In Part 1 we discussed the various organizations that take part in international disaster response, including the United Nations and the Red Cross. In this post, we'll look at disaster response vs humanitarian aid, as well as the challenges that disaster response faces on the global stage.
Distinguishing Disaster Response From Humanitarian Aid
By their very nature, the timelines for providing disaster assistance versus delivering humanitarian aid are quite different. Disasters themselves are usually over within a matter of hours, while the bulk of the aftermath is over within a number of days. Humanitarian crises, however, are often the result of a prolonged series of events that cross some sort of threshold definition and are thus thrust onto the world stage. The difference, succinctly put, is short-term suffering as opposed to long-term suffering. However, as we have seen in Haiti, New Orleans and any number of locales, disasters are often degenerate into full-blown humanitarian crises.
The resources necessary to respond to one or the other are also quite different. For instance, the Urban Search and Rescue Task Force groups of the United States's Federal Emergency Management Agency (FEMA) are self-reliant for up to 72 hours, the normal lifespan of a disaster. During the lifespan of a humanitarian crisis, the Task Force would soon discover itself without enough resources for the length of the event. Thus, it is important to accurately define the nature of the crisis before sending resources for response and relief, lest the rescuers find themselves in need of rescuing.
Challenges for the Future of International Disaster Response
1. A Real Unified Response
When an international disaster occurs, the responders consist of urban search and rescue (USAR) teams, disaster medical assistance teams (DMATs), transportation crews, and logistics coordinators from all levels of local, government, international and non-governmental organizations. What is often overlooked, though, is that "the burden of dealing with a disaster is never felt more intensely than at the community level." It is absolutely paramount that external responders can effectively interface with residents and government officials in the disaster area. This often means that local capacity must be developed and trained ahead of time in order to ease interaction in an emergency setting. In the United States, where protocols like the Incident Command System (ICS) and the National Incident Management System (NIMS) exist, cooperation is significantly smoother. On the international scale, however, language and political barriers make such cooperation and coordination more difficult.
2. Information Dissemination
Each responding organization has its own structure, and corresponding effectiveness, for sending information from the field to the command level, and from the incident commanders to the responders in the field. Most organizations share information with one another on the command level through liaisons and official channels; responders on the ground, however, must rely on word-of-mouth. Clear and effective systems for sharing pertinent information during a disaster maximizes the efficiency of relief efforts, as well as decreasing risk if responders' whereabouts are unknown to their fellow workers.

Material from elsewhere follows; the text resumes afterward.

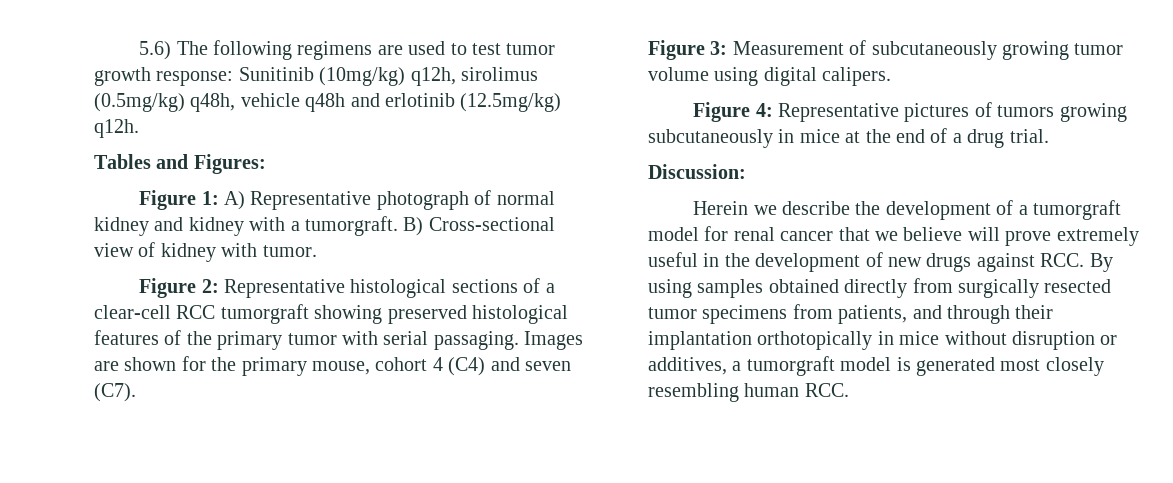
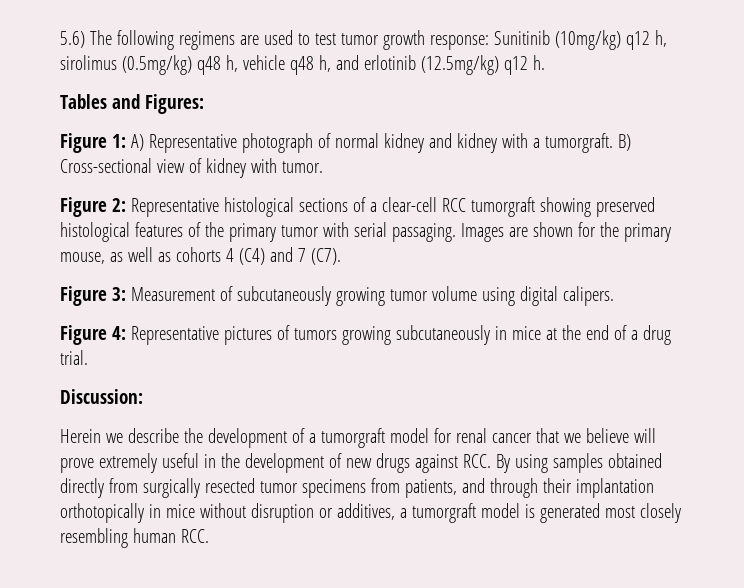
- 5.6) The following regimens are used to test tumor growth response: Sunitinib (10mg/kg) q12h, sirolimus (0.5mg/kg) q48h, vehicle q48h and erlotinib (12.5mg/kg) q12h.
+ 5.6) The following regimens are used to test tumor growth response: Sunitinib (10mg/kg) q12 h, sirolimus (0.5mg/kg) q48 h, vehicle q48 h, and erlotinib (12.5mg/kg) q12 h.
- Images are shown for the primary mouse, cohort 4 (C4) and seven (C7).
+ Images are shown for the primary mouse, as well as cohorts 4 (C4) and 7 (C7).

3. Volunteer Surge Capacity
In many cases, convergent (spontaneous) volunteers during a disaster are usually the "first" first responders, as described in the 9/11 Commission Report. Emergency personnel are able to take over response operations from these ordinary citizens, usually within a few hours. Inevitably, more volunteers will purposefully head towards the disaster scene intending to help, as with the floods of volunteers during Hurricane Katrina or the Haiti Earthquakes. Unlike urban search and rescue teams that are self-reliant for 72 hours, these volunteers often come with limited resources and inevitably draw needed resources away from disaster victims. Additionally, the volunteers are often untrained, or, if they are trained, are not used to working in the disaster environment. Hence convergent volunteerism must be effectively corralled so as to minimize the risk caused by these well-intentioned auxiliaries.
4. Integrating Medical Personnel
Beyond the initial rescue concerns of a disaster response operation, the immediate after-effects of injuries and potential disease outbreaks must be considered. For example, the relief efforts in Haiti saw a cholera epidemic during the recovery phase, which claimed thousands more lives after the initial disaster. Public health should be elevated to a command-level position in any response organization, allowing experts to consult on how operations could affect the health of disaster victims.

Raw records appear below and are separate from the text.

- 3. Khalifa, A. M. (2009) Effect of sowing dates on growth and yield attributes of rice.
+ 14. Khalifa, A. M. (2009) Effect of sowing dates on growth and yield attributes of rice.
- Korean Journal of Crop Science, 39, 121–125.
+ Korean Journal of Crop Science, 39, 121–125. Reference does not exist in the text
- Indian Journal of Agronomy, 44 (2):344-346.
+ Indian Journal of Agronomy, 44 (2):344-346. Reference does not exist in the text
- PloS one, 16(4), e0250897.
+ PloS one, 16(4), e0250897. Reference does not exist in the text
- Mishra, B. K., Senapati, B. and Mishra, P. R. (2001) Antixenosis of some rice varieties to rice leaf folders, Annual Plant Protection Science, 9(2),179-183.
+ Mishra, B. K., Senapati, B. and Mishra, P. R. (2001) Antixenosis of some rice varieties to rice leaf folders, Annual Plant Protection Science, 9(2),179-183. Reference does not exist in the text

5. Transitioning to Recovery
Although the methods and timeline for responding to a disaster are distinct from those for responding to a humanitarian crisis, the operational protocols must allow for an ease of transition to a sustained delivery of resources for rebuilding and stabilization. For this to happen, the long-term responders must know what operations have occurred and what the short-term responders have accomplished. For response organizations that handle response along the entire timeline of a disaster, this transition can be quite seamless. However, when the transition is between specialized and unrelated organizations, there can be important information lost in translation.